Dataset extract:
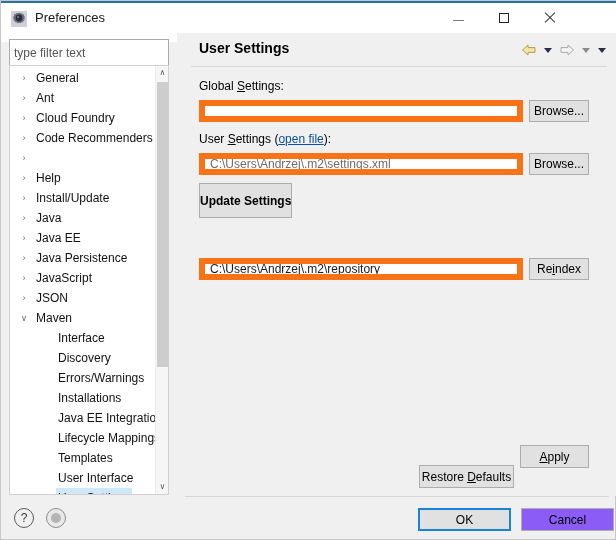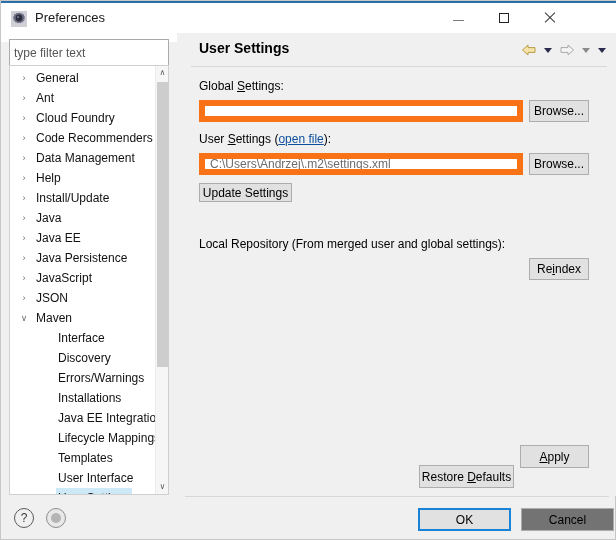--- a/index.html
+++ b/index.html
@@ -378,7 +378,7 @@
         <div class="tree-item lvl0"><span class="chev">›</span><span class="tree-label">Ant</span></div>
         <div class="tree-item lvl0"><span class="chev">›</span><span class="tree-label">Cloud Foundry</span></div>
         <div class="tree-item lvl0"><span class="chev">›</span><span class="tree-label">Code Recommenders</span></div>
-        <div class="tree-item lvl0"><span class="chev">›</span><span class="tree-label">Data Management</span></div>
+        <div class="tree-item lvl0"><span class="chev">›</span></div>
         <div class="tree-item lvl0"><span class="chev">›</span><span class="tree-label">Help</span></div>
         <div class="tree-item lvl0"><span class="chev">›</span><span class="tree-label">Install/Update</span></div>
         <div class="tree-item lvl0"><span class="chev">›</span><span class="tree-label">Java</span></div>

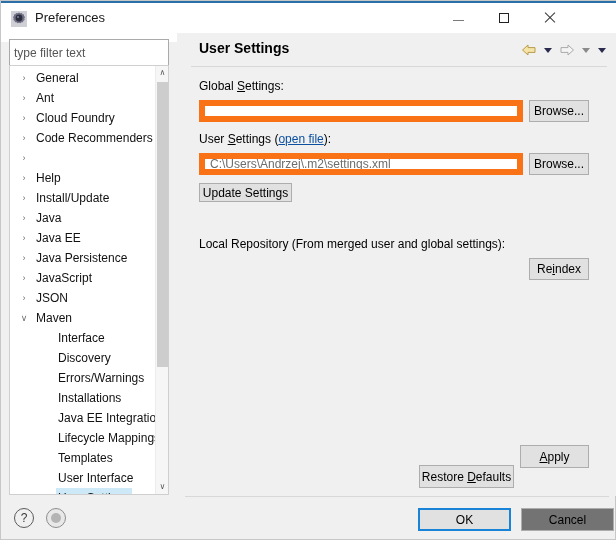--- a/index.html
+++ b/index.html
@@ -447,7 +447,7 @@
       <input class="text-input muted" type="text" style="left: 22px; top: 86px; width: 324px;" value="C:\Users\Andrzej\.m2\settings.xml">
       <button class="btn" style="left:352px; top:86px; width:60px; height:22px;">Browse...</button>
 
-      <button class="btn" style="left:22px; top:116px; width:93px; height:19px;">Update Settings</button>
+      <button class="btn" style="left:22px; top:116px; width:93px; height:35px;font-weight:bold;">Update Settings</button>
 
       <div class="field-label" style="left:22px; top:170px;">Local Repository (From merged user and global settings):</div>
       <button class="btn" style="left:352px; top:191px; width:60px; height:22px;">

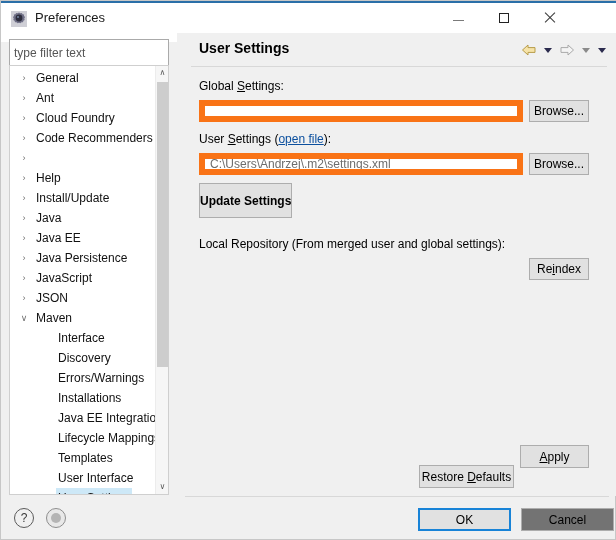--- a/index.html
+++ b/index.html
@@ -449,7 +449,6 @@
 
       <button class="btn" style="left:22px; top:116px; width:93px; height:35px;font-weight:bold;">Update Settings</button>
 
-      <div class="field-label" style="left:22px; top:170px;">Local Repository (From merged user and global settings):</div>
       <button class="btn" style="left:352px; top:191px; width:60px; height:22px;">
         <span>Re</span><span class="mnem">i</span><span>ndex</span>
       </button>

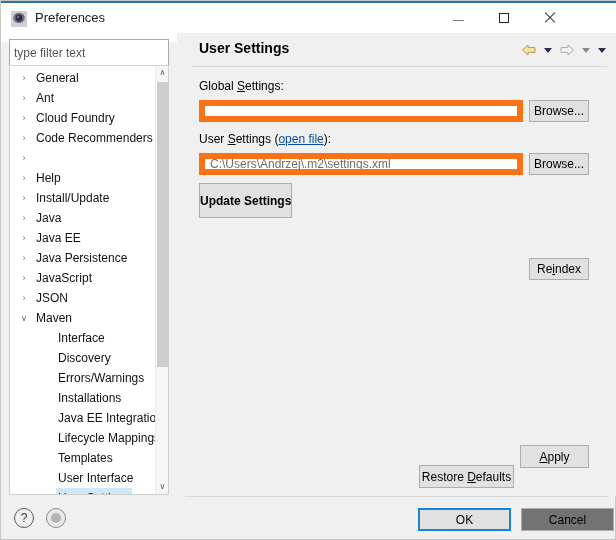--- a/index.html
+++ b/index.html
@@ -449,6 +449,7 @@
 
       <button class="btn" style="left:22px; top:116px; width:93px; height:35px;font-weight:bold;">Update Settings</button>
 
+      <input class="text-input dark" type="text" style="left: 22px; top: 191px; width: 324px;" value="C:\Users\Andrzej\.m2\repository">
       <button class="btn" style="left:352px; top:191px; width:60px; height:22px;">
         <span>Re</span><span class="mnem">i</span><span>ndex</span>
       </button>

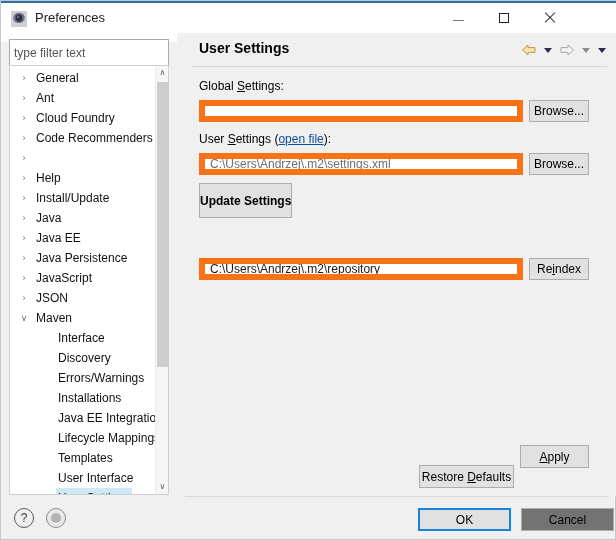--- a/index.html
+++ b/index.html
@@ -323,7 +323,7 @@
     top: 11px;
     width: 93px;
     height: 23px;
-    background: #737373;
+    background: #8b5cf6;
     border: 1px solid #adadad;
     box-sizing: border-box;
     font-family: "Liberation Sans", sans-serif;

Task to complete: Each line above that includes "Update" should be shown.

Exercise result:
         <div class="tree-item lvl0"><span class="chev">›</span><span class="tree-label">Install/Update</span></div>
-      <button class="btn" style="left:22px; top:116px; width:93px; height:19px;">Update Settings</button>
+      <button class="btn" style="left:22px; top:116px; width:93px; height:35px;font-weight:bold;">Update Settings</button>
       <button class="btn" style="left:22px; top:116px; width:93px; height:35px;font-weight:bold;">Update Settings</button>
       <button class="btn" style="left:22px; top:116px; width:93px; height:35px;font-weight:bold;">Update Settings</button>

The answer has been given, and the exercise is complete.